If I understood correctly you do not want to convert 1 categorical column in several dummy columns. You want spark to understand that the column is categorical and not numerical.
I think it depends on the algorithm you want to use right now. For example random Forest and GBT have both categoricalFeaturesInfo as a parameter check it here:
https://spark.apache.org/docs/1.4.0/api/scala/index.html#org.apache.spark.mllib.tree.RandomForest$
so for example:
categoricalFeaturesInfo = Map[Int, Int]((1,2),(2,5))
is actually saying that second column of your features (index starts in 0, so 1 is second column) is a categorical one with 2 levels, and 3rd is also a categorical feature with 5 levels. You can specify these parameters when you train your randomForest or GBT.
You need to make sure your levels are mapped to 0,1,2... so if you have something like ("good","medium","bad") map it into (0,1,2).

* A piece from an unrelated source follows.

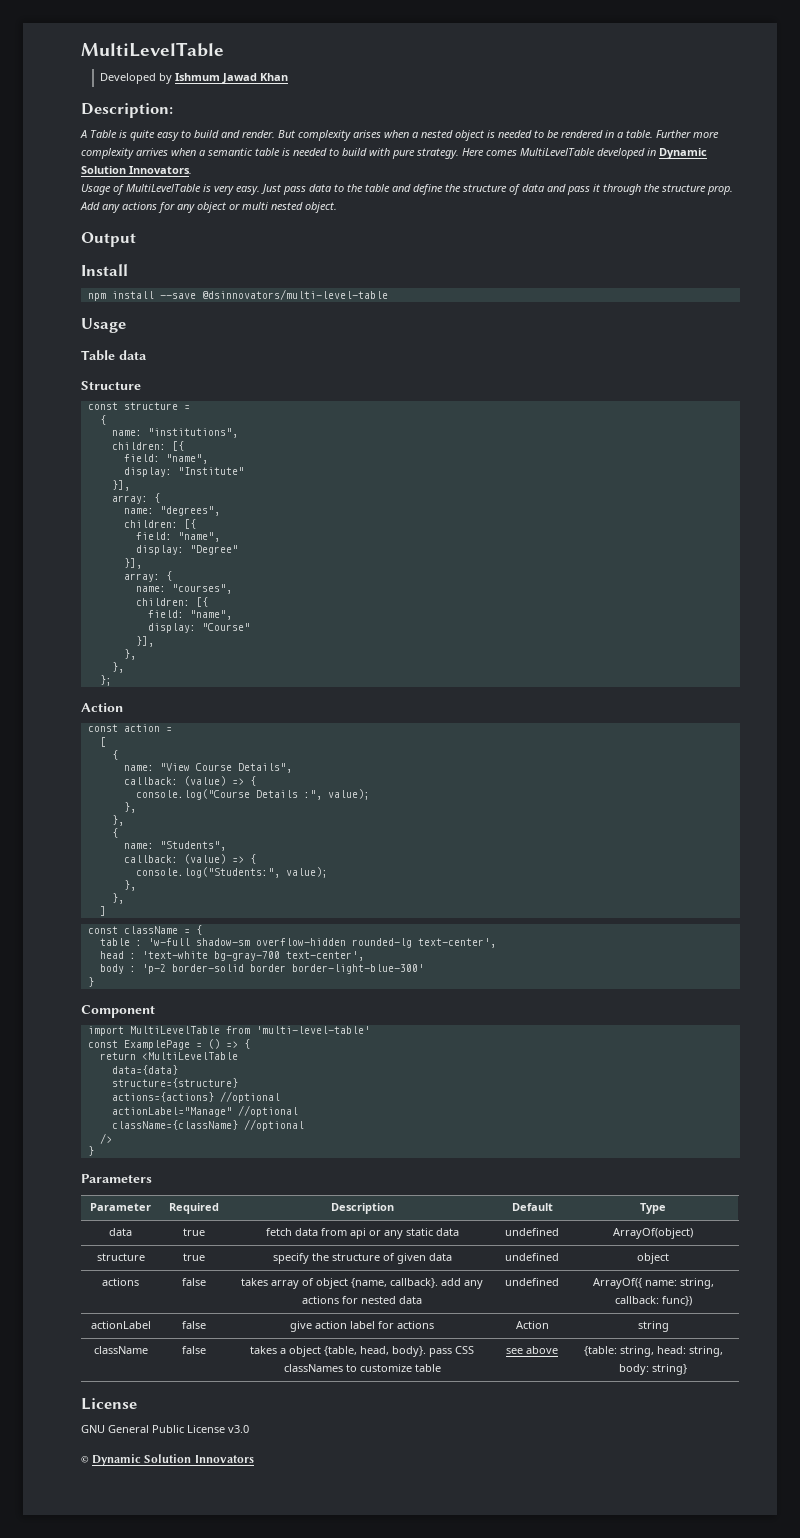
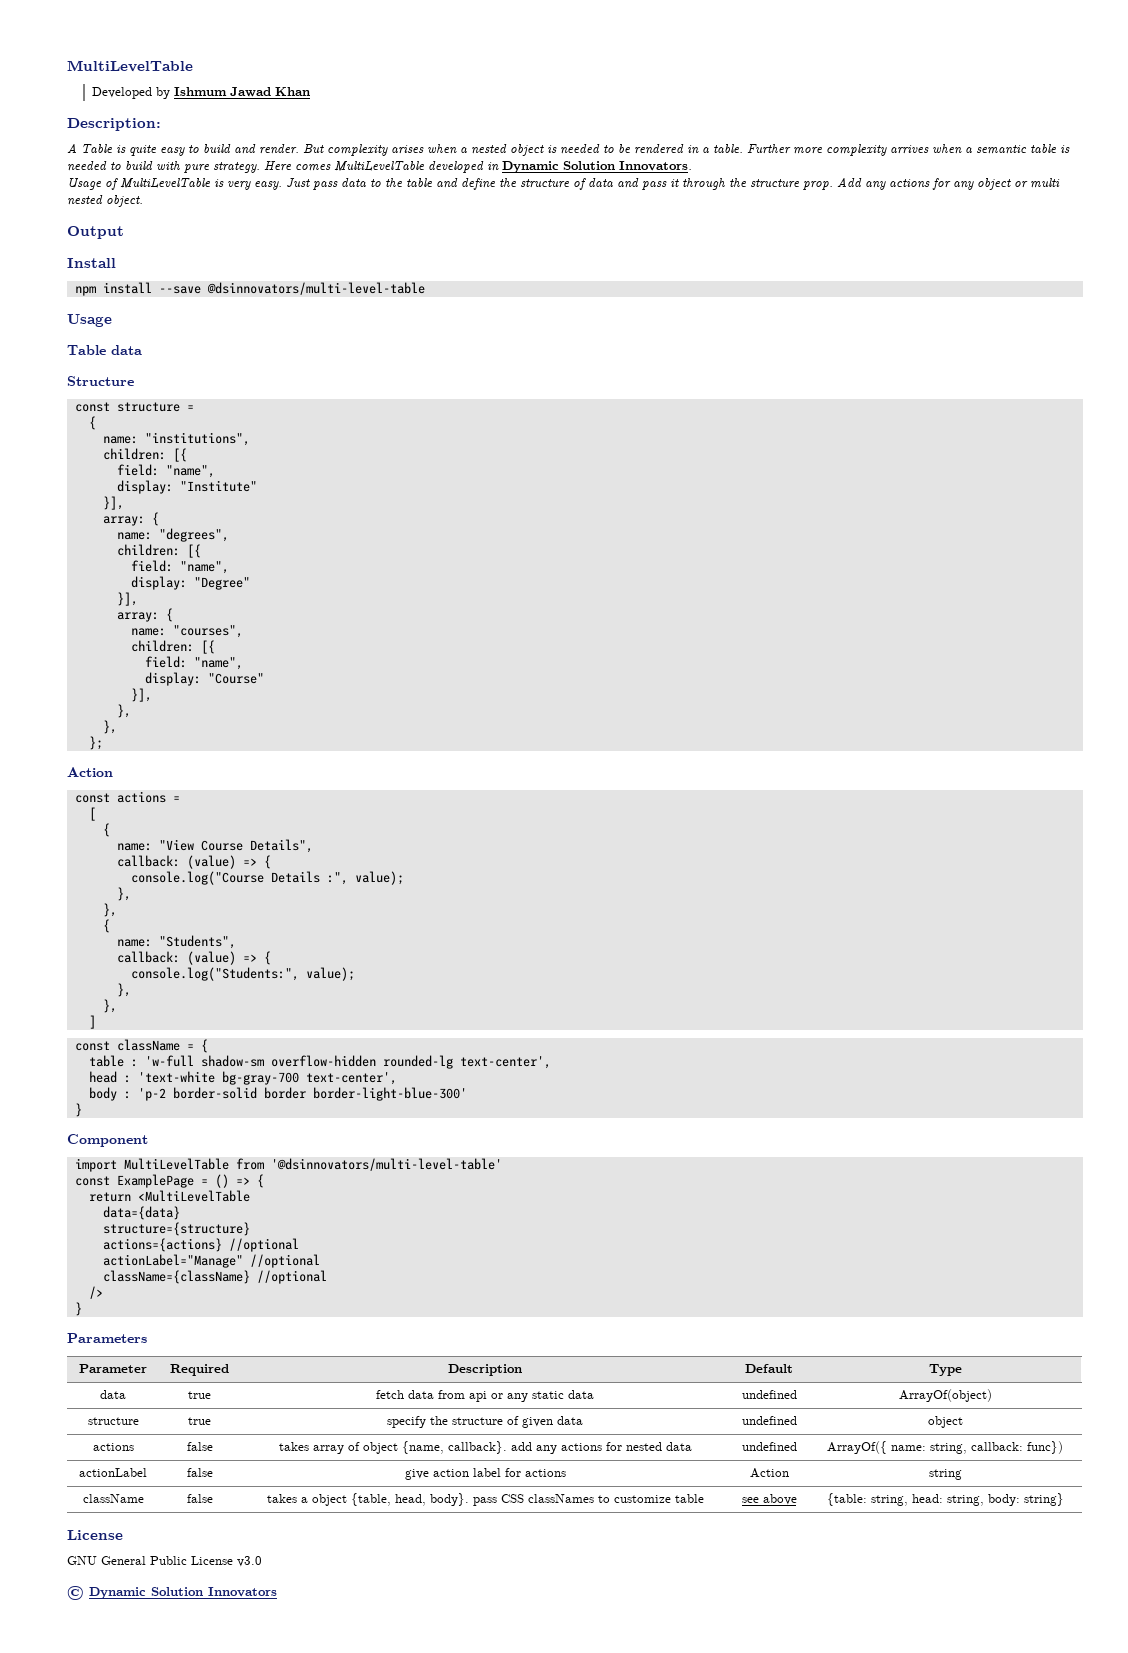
[123,724,160,732] action -> [116,791,166,803] actions
[255,1026,370,1034] 'multi-level-table' -> [270,1158,502,1171] '@dsinnovators/multi-level-table'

Now in your case you want to use LogisticRegressionWithLBFGS. In this case my suggestion is to actually transform categorical columns into dummy columns. For example a single column with 3 levels ("good","medium","bad") into 3 columns with 1/0 depending on which one hits. I do not have an example to work with so here is a sample code in scala that should work:
val dummygen = (data : DataFrame, col:Array[String]) => {
var temp = data
for(i <- 0 until col.length) {
val N = data.select(col(i)).distinct.count.toInt
for (j<- 0 until N)
temp = temp.withColumn(col(i) + "_" + j.toString, callUDF(index(j), DoubleType, data(col(i))))
}
temp
}
val index = (value:Double) => {(a:Double) => {
if (value==a) {
1
} else{
0
}
}}
That you can call it like:
val results = dummygen(data, Array("CategoricalColumn1","CategoricalColumn2"))
Here I do it for a list of Categorical Columns (just in case you have more than 1 in your features list). First "for loop" goes through each categorical column, second "for loop" goes through each level in the column and creates a number of columns equals to the number of levels for each column.
Important!!! that it assumes that you first mapped them to 0,1,2...
You can then run your LogisticRegressionWithLBFGS using this new features set. This approach also helps with SVM.